- **WORK TO BE COMPLETED**: Pick out the lines below with "Note" and list them.
*** PROVIDED DATA ***
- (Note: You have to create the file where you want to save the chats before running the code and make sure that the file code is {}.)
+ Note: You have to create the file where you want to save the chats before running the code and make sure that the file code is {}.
***
*** PROVIDED DATA ***
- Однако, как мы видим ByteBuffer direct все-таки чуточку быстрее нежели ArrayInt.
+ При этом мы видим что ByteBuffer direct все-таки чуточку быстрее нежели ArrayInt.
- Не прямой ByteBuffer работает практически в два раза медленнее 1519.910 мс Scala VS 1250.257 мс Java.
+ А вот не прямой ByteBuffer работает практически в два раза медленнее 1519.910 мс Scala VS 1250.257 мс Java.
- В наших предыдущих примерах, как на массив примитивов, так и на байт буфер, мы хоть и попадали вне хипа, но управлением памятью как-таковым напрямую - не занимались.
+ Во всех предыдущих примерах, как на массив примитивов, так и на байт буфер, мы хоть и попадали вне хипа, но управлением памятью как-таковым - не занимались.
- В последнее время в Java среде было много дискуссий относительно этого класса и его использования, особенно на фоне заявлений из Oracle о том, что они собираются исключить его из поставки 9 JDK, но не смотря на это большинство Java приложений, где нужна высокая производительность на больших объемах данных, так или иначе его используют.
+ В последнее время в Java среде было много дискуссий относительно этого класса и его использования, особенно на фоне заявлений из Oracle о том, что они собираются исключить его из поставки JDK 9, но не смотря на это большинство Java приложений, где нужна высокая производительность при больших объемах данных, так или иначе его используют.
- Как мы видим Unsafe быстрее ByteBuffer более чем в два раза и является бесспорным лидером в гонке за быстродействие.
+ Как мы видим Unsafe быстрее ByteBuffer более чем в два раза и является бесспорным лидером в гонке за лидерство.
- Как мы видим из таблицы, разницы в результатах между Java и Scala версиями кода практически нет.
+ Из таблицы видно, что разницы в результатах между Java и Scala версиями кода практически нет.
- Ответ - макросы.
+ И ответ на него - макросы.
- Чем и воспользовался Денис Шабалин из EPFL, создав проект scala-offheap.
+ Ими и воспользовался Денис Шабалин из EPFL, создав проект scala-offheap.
***
- **REPLY TO THE TASK**:
- (Note: You have to create the file where you want to save the chats before running the code and make sure that the file code is {}.)
+ Note: You have to create the file where you want to save the chats before running the code and make sure that the file code is {}.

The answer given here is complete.